At the same time, the Framework for Action emphasises that access to data and information is essential for scientific progress. It calls on "an appropriate international legal framework," such as the World Intellectual Property Organisation (WIPO) to work with international organisations to "constantly address the question of knowledge monopolies." Meanwhile the World Trade Organisation should define tools "aimed at financing the advancement of science in the South with the full involvement of the scientific community." UNESCO and ICSU are asked to play "a catalytic role" by improving data compatibility and easing access to scientific knowledge.
It is also in this field of the commercialisation of the fruits of scientific research, particularly in the biological sciences, that ethical issues come to the surface. "Ethics and responsibility should be an integral part of the education and training of all scientists," says the Framework for Action. "Young scientists should be appropriately encouraged to respect and adhere to the basic ethical principles and responsibilities of science," it continues. Here, UNESCO's World Commission on the Ethics of Scientific Knowledge and Technology (COMEST), with ICSU's Standing Committee on Responsibility and Ethics of Sciences (SCRES) have a role to play in follow-up.

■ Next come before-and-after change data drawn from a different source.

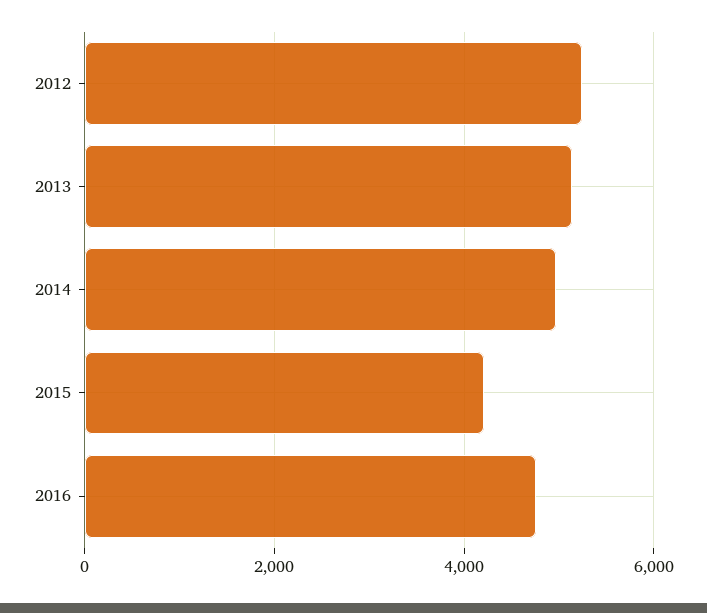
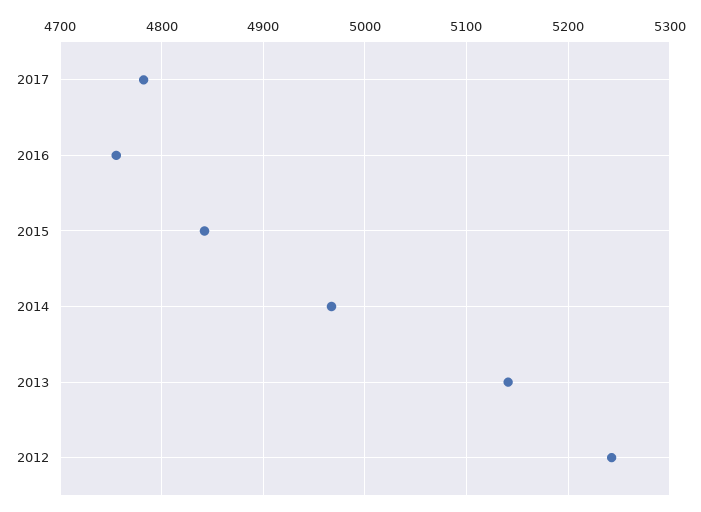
2015: 4200 -> 4840
2017: none -> 4780

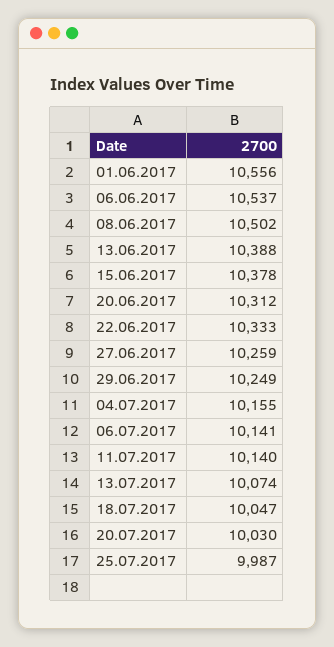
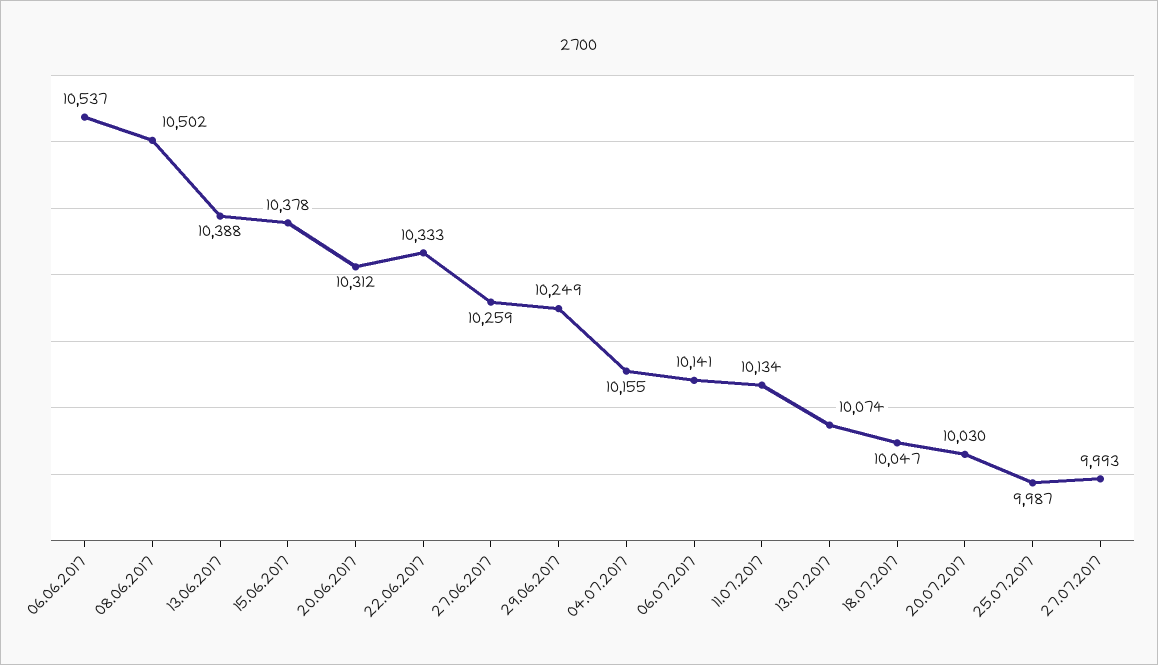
01.06.2017: 10556 -> none
11.07.2017: 10140 -> 10134
27.07.2017: none -> 9993

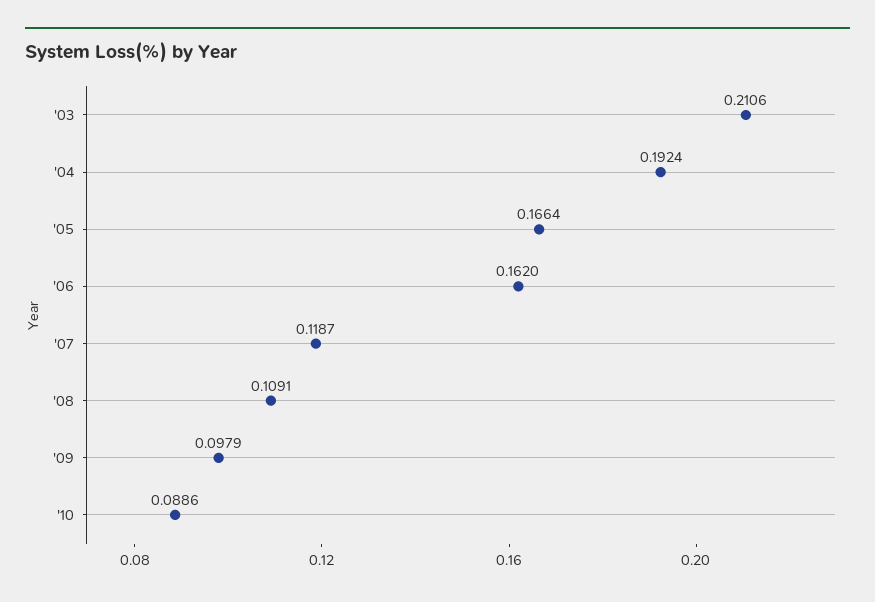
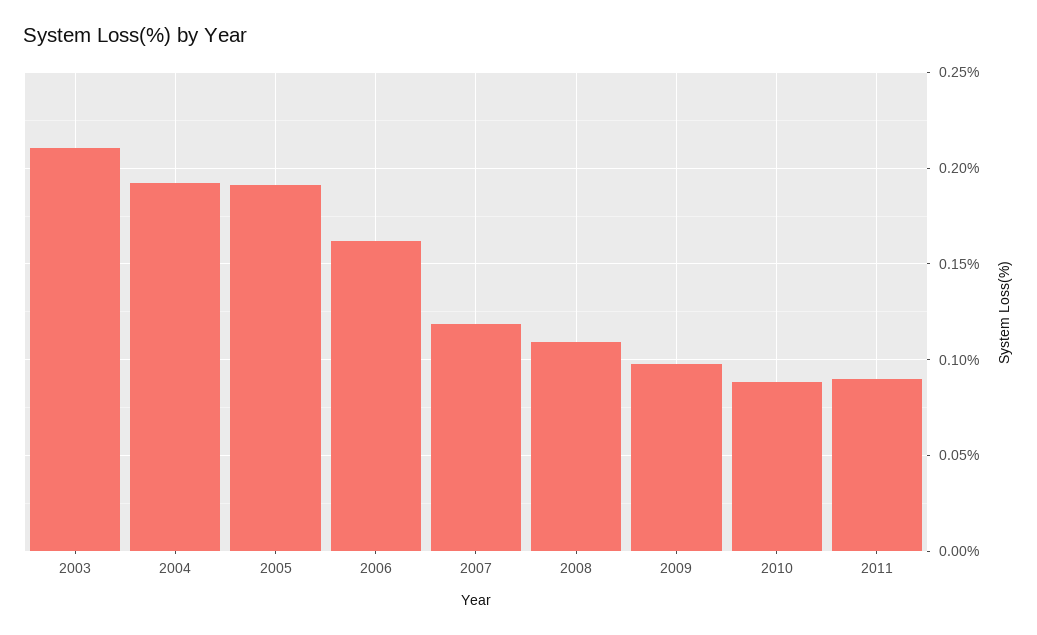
'05: 0.1664 -> 0.19
2011: none -> 0.09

Developing countries, particularly those with rich biodiversity and traditional knowledge built up over countless generations on how to use plants and animal products for therapeutic purposes, need special protection from exploitation by wealthy industrial companies from the North. But also under threat is the extinction of the complex systems of knowledge within which these natural products were derived and within which they are used. "Countries should promote better understanding and use of traditional knowledge systems," says the Framework, "instead of focusing only on extracting the elements for their perceived utility to the science and technology system." The Framework envisages both governmental and non-governmental organisations playing a role in conserving these traditional knowledge systems.
The Framework for Action envisages several roles for UNESCO and ICSU - its partner in convening the Conference - in the follow-up to the Conference. One of them is to act as a clearing house to coordinate implementation of the Framework for Action.